Ken O’Shea to speak at Stability Studies conference

Are you joining us at stability studies 2022? This year, we are looking forward to our first ever Stability Studies conference with a full line-up of pharmaceutical industry experts. Joining us at the conference as a guest speaker is Ken O’Shea, Founder and Managing Director of Qbd Pharma Solutions and Co-founder and CTO of new precision nutrition start-up Reso Health.

Before joining us at our conference in October, Ken has taken the time to tell us more about his career in the pharmaceutical industry which spans over 20 years, launching two companies during Covid-19 and what you can expect to hear at the upcoming conference.

Ken O’Shea, can you tell us more about your background?

Ken O'Shea
Ken O’Shea, Founder and Managing Director of Qbd Pharma Solutions and Co-founder and CTO of new precision nutrition start-up Reso Health

My education includes primary degrees in both Environmental Science and Pharmaceutical Science, a Post Grad in Business Management, an MBA from Smurfit UCD and a Lean Six Sigma Black Belt.

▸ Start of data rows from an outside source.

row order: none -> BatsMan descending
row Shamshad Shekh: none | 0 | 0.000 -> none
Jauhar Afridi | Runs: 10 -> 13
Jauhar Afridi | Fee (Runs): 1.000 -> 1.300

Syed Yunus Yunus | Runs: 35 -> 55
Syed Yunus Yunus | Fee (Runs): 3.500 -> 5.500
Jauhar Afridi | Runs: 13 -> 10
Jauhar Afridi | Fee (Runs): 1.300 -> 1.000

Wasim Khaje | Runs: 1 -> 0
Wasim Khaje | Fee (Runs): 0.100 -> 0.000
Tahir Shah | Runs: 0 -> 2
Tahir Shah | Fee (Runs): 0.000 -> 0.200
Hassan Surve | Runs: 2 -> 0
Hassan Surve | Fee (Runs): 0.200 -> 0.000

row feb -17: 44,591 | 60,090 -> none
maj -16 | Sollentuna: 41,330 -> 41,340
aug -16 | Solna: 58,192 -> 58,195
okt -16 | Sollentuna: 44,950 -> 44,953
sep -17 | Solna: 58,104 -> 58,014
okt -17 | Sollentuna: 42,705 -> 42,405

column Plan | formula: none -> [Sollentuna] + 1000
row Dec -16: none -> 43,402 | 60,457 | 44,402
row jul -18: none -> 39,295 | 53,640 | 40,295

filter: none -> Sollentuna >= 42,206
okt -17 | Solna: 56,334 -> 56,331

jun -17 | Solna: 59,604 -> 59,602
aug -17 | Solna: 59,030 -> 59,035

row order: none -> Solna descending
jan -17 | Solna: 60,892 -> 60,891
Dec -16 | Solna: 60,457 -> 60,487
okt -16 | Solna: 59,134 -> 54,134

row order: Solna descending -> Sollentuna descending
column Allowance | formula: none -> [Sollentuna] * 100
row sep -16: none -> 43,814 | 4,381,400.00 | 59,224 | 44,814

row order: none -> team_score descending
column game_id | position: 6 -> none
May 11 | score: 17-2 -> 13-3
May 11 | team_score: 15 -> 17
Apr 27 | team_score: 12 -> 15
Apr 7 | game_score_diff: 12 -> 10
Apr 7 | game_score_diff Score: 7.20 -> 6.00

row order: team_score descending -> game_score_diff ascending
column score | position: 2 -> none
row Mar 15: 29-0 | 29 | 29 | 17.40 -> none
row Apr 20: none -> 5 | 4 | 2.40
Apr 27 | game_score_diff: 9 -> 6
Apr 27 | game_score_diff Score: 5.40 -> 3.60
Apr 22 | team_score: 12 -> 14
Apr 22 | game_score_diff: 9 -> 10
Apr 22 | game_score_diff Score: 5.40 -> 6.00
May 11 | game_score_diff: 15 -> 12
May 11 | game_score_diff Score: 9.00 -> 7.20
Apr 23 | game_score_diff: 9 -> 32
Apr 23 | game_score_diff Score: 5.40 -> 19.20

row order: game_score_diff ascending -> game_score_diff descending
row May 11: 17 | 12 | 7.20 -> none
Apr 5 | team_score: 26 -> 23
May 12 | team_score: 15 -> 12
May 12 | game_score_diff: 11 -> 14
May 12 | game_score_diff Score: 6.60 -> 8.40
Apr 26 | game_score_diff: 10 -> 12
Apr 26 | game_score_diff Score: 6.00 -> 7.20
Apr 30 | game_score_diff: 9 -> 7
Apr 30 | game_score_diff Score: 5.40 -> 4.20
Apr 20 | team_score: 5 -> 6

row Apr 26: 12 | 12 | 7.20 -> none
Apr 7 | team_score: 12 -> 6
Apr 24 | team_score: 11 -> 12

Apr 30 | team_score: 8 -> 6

I started my career in the pharma industry scrubbing pots in the kitchen of Leo Pharma in Dublin back in 1999. This was my summer job while waiting on my final year college results. After everybody had their lunch, I had to clean up, which meant I had my lunch a little later. It just happened that the HR Director at the time also took a late lunch – probably to avoid being bombarded with everybody’s problems while he was trying to enjoy his food. We ate together and as we got talking, he realised I was going to be a science graduate, so he helped me secure a job in the penicillin manufacturing facility. Once in this role the penicillin manufacturing facility manager put me forward for a job in the penicillin laboratory, and the rest is history.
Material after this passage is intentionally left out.